Exploiting term relationship to boost text classification

  • Authors:
  • Dou Shen;Jianmin Wu;Bin Cao;Jian-Tao Sun;Qiang Yang;Zheng Chen;Ying Li

  • Affiliations:
  • Microsoft, Redmond, WA, USA;Microsoft, Beijing, China;The Hong Kong University of Science and Technology, Hong Kong, China;Microsoft Research Asia, Beijing, China;The Hong Kong University of Science and Technology, Hong Kong, China;Microsoft Research Asia, Beijing, China;Microsoft, Redmond, WA, USA

  • Venue:
  • Proceedings of the 18th ACM conference on Information and knowledge management
  • Year:
  • 2009

Quantified Score

Hi-index 0.00

Visualization

Abstract

Document classification provides an effective way to handle the explosive online textual data. However, in practical classification settings, we face the so-called feature sparsity problem caused by a lack of training documents or the shortness of text to be classified. In this paper, we solve the sparsity problem by exploiting term relationships along with Naive Bayes classifiers.

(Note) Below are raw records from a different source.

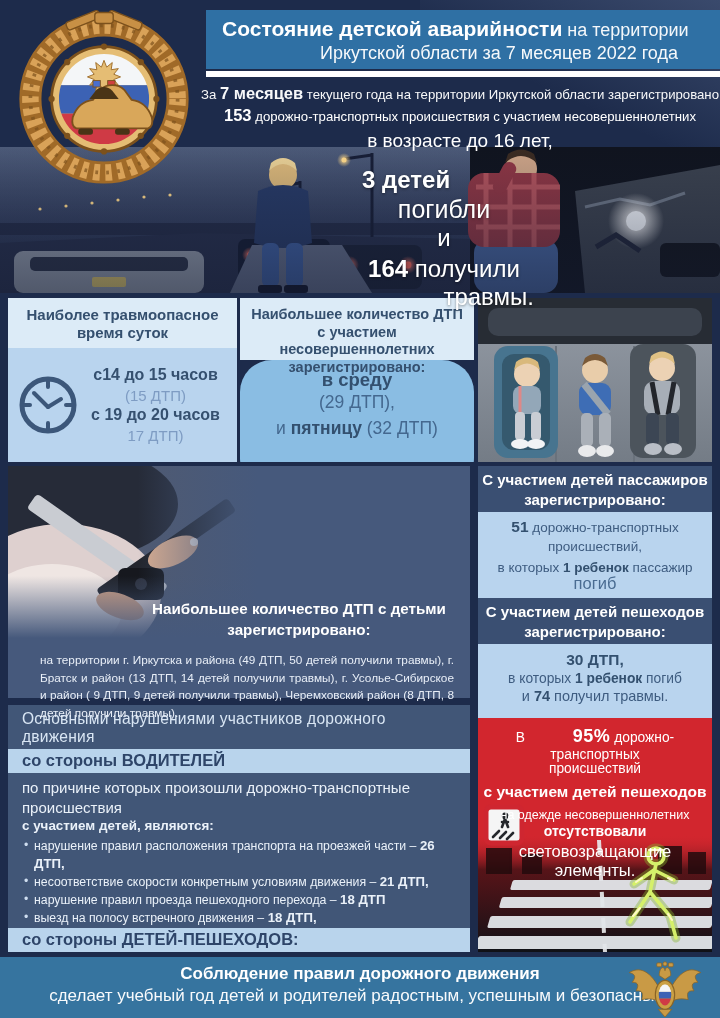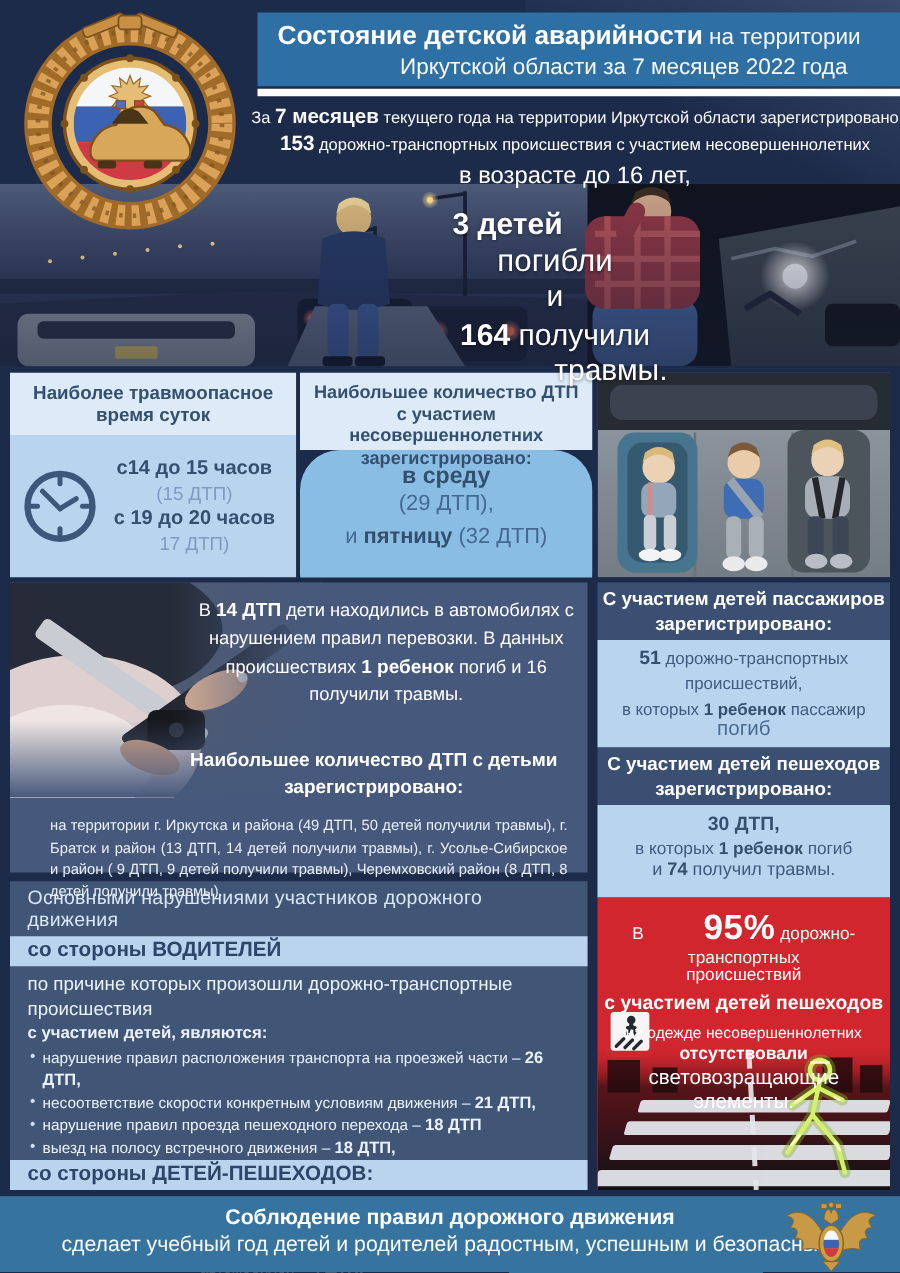--- a/index.html
+++ b/index.html
@@ -90,21 +90,21 @@
   .pd1{font-size:15.5px;font-weight:bold;color:#33506f;}
   .pd2{font-size:13.8px;margin-top:2px;}
   .pd2 .b,.pd3 .b{font-weight:bold;color:#33506f;}
   .pd3{font-size:14.5px;margin-top:2px;}
 
   .red-block{left:478px;top:718px;width:234px;height:234px;background:var(--red);overflow:hidden;}
   .crosswalk{position:absolute;left:0;bottom:0;width:234px;height:118px;}
   .ped-sign{position:absolute;left:5px;top:86px;width:42px;height:42px;z-index:1;}
   .red-text{position:relative;z-index:2;text-align:center;padding-top:8px;}
   .rb1{font-size:13.8px;}
-  .rb1 .pct{font-weight:bold;font-size:28px;letter-spacing:.5px;margin-left:44px;}
+  .rb1 .pct{font-weight:bold;font-size:18px;letter-spacing:.5px;margin-left:44px;}
   .rb2{font-size:13.8px;margin-top:-1px;}
   .rb3{font-size:15.5px;font-weight:bold;margin-top:7px;}
   .rb4{font-size:12.5px;margin-top:7px;}
   .rb5{font-size:14px;font-weight:bold;margin-top:1px;}
   .rb6{font-size:16.5px;margin-top:3px;}
   .rb7{font-size:16.5px;}
 
   
   .violations{left:8px;top:705px;width:462px;height:247px;background:var(--violations-slate);color:#eaf1f9;}
   .v-title{font-size:15.6px;color:#d9e6f4;padding:5px 10px 3px 14px;letter-spacing:.2px;}
@@ -394,21 +394,20 @@
             <ellipse cx="165" cy="86" rx="27" ry="13" fill="#d7ad92"></ellipse>
           </g>
         <circle cx="186" cy="76" r="4" fill="#f2e9e4"></circle>
         <g transform="rotate(20 112 140)">
             <ellipse cx="112" cy="140" rx="25" ry="12" fill="#cfa084"></ellipse>
           </g>
         <rect x="130" y="0" width="120" height="172" fill="url(#fadeR)"></rect>
         <rect x="0" y="110" width="250" height="62" fill="url(#fadeB)"></rect>
       </svg>
     </div>
-    <div class="abs t-p1"><span>В </span><span class="b">14 ДТП</span><span> дети находились в автомобилях с нарушением правил перевозки. В данных происшествиях </span><span class="b">1 ребенок</span><span> погиб и 16 получили травмы.</span></div>
     <div class="abs t-sub">Наибольшее количество ДТП с детьми зарегистрировано:</div>
     <div class="abs t-terr">на территории г. Иркутска и района (49 ДТП, 50 детей получили травмы), г. Братск и район (13 ДТП, 14 детей получили травмы), г. Усолье-Сибирское и район ( 9 ДТП, 9 детей получили травмы), Черемховский район (8 ДТП, 8 детей получили травмы).</div>
   </div>
 
   <div class="abs rc-h h1">С участием детей пассажиров зарегистрировано:</div>
   <div class="abs rc-body body1">
     <div class="pb1"><span class="b">51</span><span> дорожно-транспортных происшествий,</span></div>
     <div class="pb2"><span>в которых </span><span class="b">1 ребенок</span><span> пассажир</span></div>
     <div class="pb3">погиб</div>
     <div class="pb4"><span>и </span><span class="b">57 детей</span><span> получили травмы.</span></div>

The first method is to estimate term relationships based on the co-occurrence information of two terms in a certain context. The second method estimates the term relationships based on the distribution of terms over different hierarchical categories in a publicly available document taxonomy. Thereafter, term relationship is used to augment Naive Bayes classifiers. We test our methods on two open-domain data sets to demonstrate its advantages. The experimental results show that our method can significantly improve the classification performance, especially when we do not have enough training data or the texts are Web search queries.